ENTRIES PROVIDED below:

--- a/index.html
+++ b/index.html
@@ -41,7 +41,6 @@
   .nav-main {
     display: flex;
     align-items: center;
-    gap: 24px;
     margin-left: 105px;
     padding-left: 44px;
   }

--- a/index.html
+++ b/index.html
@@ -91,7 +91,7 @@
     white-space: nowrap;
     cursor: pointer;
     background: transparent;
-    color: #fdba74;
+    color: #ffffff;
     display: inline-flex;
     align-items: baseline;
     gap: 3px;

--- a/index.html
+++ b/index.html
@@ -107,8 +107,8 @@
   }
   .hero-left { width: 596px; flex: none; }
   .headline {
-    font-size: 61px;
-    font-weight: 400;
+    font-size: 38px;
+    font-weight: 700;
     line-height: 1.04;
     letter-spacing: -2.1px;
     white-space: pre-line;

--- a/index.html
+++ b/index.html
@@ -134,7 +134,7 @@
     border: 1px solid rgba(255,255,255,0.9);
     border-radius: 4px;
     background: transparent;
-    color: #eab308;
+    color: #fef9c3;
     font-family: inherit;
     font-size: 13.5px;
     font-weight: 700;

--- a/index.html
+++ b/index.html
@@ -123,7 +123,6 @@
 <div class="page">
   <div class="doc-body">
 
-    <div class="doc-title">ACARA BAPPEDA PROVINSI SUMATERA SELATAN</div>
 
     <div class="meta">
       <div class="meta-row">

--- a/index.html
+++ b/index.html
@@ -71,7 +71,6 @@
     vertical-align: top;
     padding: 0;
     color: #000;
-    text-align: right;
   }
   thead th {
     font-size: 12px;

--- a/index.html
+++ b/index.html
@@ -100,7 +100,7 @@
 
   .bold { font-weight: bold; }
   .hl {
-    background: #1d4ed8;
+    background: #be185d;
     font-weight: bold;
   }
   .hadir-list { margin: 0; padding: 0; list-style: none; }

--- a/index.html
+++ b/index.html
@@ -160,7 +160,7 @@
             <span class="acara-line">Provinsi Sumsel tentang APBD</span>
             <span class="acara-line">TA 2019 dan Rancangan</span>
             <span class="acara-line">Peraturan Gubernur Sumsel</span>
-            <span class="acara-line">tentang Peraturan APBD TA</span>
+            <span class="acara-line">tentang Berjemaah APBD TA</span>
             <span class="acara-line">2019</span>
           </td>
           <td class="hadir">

End of ENTRIES PROVIDED.

## PROBLEM TO SOLVE
Nothing in the records should be left out; write all of them out again exactly.

## RESPONSE TO THIS EXERCISE
--- a/index.html
+++ b/index.html
@@ -41,7 +41,6 @@
   .nav-main {
     display: flex;
     align-items: center;
-    gap: 24px;
     margin-left: 105px;
     padding-left: 44px;
   }

--- a/index.html
+++ b/index.html
@@ -91,7 +91,7 @@
     white-space: nowrap;
     cursor: pointer;
     background: transparent;
-    color: #fdba74;
+    color: #ffffff;
     display: inline-flex;
     align-items: baseline;
     gap: 3px;

--- a/index.html
+++ b/index.html
@@ -107,8 +107,8 @@
   }
   .hero-left { width: 596px; flex: none; }
   .headline {
-    font-size: 61px;
-    font-weight: 400;
+    font-size: 38px;
+    font-weight: 700;
     line-height: 1.04;
     letter-spacing: -2.1px;
     white-space: pre-line;

--- a/index.html
+++ b/index.html
@@ -134,7 +134,7 @@
     border: 1px solid rgba(255,255,255,0.9);
     border-radius: 4px;
     background: transparent;
-    color: #eab308;
+    color: #fef9c3;
     font-family: inherit;
     font-size: 13.5px;
     font-weight: 700;

--- a/index.html
+++ b/index.html
@@ -123,7 +123,6 @@
 <div class="page">
   <div class="doc-body">
 
-    <div class="doc-title">ACARA BAPPEDA PROVINSI SUMATERA SELATAN</div>
 
     <div class="meta">
       <div class="meta-row">

--- a/index.html
+++ b/index.html
@@ -71,7 +71,6 @@
     vertical-align: top;
     padding: 0;
     color: #000;
-    text-align: right;
   }
   thead th {
     font-size: 12px;

--- a/index.html
+++ b/index.html
@@ -100,7 +100,7 @@
 
   .bold { font-weight: bold; }
   .hl {
-    background: #1d4ed8;
+    background: #be185d;
     font-weight: bold;
   }
   .hadir-list { margin: 0; padding: 0; list-style: none; }

--- a/index.html
+++ b/index.html
@@ -160,7 +160,7 @@
             <span class="acara-line">Provinsi Sumsel tentang APBD</span>
             <span class="acara-line">TA 2019 dan Rancangan</span>
             <span class="acara-line">Peraturan Gubernur Sumsel</span>
-            <span class="acara-line">tentang Peraturan APBD TA</span>
+            <span class="acara-line">tentang Berjemaah APBD TA</span>
             <span class="acara-line">2019</span>
           </td>
           <td class="hadir">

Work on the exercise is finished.